Terrier dog refers to a dog originally bred to hunt vermin such as mice, rabbits, otters, and weasels. It is specifically designed to go down narrow pathways or holes in the ground. In fact, the word terrier is derived from the Latin term terra, which means earth in reference to dogs hunting underground. This type of dog is registered in the breed registries of The Kennel Club under the Terrier Group category.


Terrier dogs have existed since ancient times or as early as the Middle Ages and have appeared on paintings, old documents and transcripts.

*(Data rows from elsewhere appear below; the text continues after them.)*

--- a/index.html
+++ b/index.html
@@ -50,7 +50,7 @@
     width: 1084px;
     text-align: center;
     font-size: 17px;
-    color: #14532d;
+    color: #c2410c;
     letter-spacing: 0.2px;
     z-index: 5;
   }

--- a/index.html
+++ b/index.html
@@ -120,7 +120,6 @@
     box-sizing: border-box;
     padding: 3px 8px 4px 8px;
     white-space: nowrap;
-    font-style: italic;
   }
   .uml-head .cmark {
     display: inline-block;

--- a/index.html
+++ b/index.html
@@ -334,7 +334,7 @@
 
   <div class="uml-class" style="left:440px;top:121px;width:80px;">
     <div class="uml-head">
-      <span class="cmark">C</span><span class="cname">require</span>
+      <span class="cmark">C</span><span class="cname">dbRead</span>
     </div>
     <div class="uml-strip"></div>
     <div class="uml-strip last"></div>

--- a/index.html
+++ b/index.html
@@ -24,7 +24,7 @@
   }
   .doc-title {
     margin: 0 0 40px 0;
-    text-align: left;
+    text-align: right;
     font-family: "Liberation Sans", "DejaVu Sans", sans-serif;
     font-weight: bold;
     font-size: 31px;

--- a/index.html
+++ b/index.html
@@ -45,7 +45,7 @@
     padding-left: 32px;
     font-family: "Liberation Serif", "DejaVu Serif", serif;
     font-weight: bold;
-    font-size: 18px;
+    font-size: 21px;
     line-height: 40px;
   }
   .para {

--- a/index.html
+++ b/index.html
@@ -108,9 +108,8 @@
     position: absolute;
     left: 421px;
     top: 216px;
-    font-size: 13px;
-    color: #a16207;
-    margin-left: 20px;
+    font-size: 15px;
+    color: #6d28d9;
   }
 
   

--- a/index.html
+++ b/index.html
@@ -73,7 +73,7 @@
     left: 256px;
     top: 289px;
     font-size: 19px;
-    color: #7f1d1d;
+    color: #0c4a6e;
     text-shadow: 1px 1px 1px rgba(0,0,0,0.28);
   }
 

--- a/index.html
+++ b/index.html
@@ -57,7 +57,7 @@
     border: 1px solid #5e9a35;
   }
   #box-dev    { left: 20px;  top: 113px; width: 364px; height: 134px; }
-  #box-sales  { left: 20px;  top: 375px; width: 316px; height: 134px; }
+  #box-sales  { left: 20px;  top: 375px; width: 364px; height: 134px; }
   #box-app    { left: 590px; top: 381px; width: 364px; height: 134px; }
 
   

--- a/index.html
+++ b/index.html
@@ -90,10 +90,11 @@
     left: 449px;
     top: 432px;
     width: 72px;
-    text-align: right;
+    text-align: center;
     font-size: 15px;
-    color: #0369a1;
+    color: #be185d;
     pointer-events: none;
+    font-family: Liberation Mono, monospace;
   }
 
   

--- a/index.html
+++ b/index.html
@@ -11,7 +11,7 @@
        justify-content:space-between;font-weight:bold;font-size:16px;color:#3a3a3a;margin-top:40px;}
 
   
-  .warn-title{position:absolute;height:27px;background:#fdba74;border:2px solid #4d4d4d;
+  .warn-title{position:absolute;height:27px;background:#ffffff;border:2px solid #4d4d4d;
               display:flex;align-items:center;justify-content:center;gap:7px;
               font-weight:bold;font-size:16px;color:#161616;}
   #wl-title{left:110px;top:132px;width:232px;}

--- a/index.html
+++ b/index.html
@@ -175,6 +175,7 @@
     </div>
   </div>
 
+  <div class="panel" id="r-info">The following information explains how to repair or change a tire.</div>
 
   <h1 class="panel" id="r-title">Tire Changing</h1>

Dogs in the Terrier category vary in shapes and sizes. Although they may exhibit some common traits such as a strong prey drive, tenacity, audacity, intelligence and high energy levels, each is unique on its own with distinct differences.

The Terrier Group is made up of three subgroups based on their size, types and functions:

  • Working Terriers are hunter type terriers that track and kill vermin, badgers, fox, racoons, and opossums. However, the Hunting Act 2006 has outlawed terrier work unless gamekeepers comply with the conditions.
  • Toy Terriers are original terrier dog breeds that were bred down in size to become family pets or companions.
  • Bull-type Terriers are mixed dogs from crossing terrier type dogs and bulldogs. These dogs were initially developed in the past for dog fighting and bullfighting, which are now banned.

Each country categorises every dog differently based on size or tradition. Some dogs in The Kennel Club registered under the Terrier Group are classified by other kennel clubs as belonging to the Utility, Non-Sporting or Companion Group.

Want a dog from the Terrier Group? Here is a list of all the dogs registered under the Toy Group of The Kennel Club in the UK.
Terrier Dog Highlights:
  • Terrier dogs are easy to groom.
  • They are intelligent, lively and playful.
  • They require a moderate level of exercise.
  • They are always up for a bit of cuddle.
  • Small terrier dogs are not costly to feed.

While most terrier dogs share certain common traits, some factors will likely affect how they will turn out as adult dogs. These factors include the environment, training and socialisation so before you decide to buy a terrier-type of dog, do your research.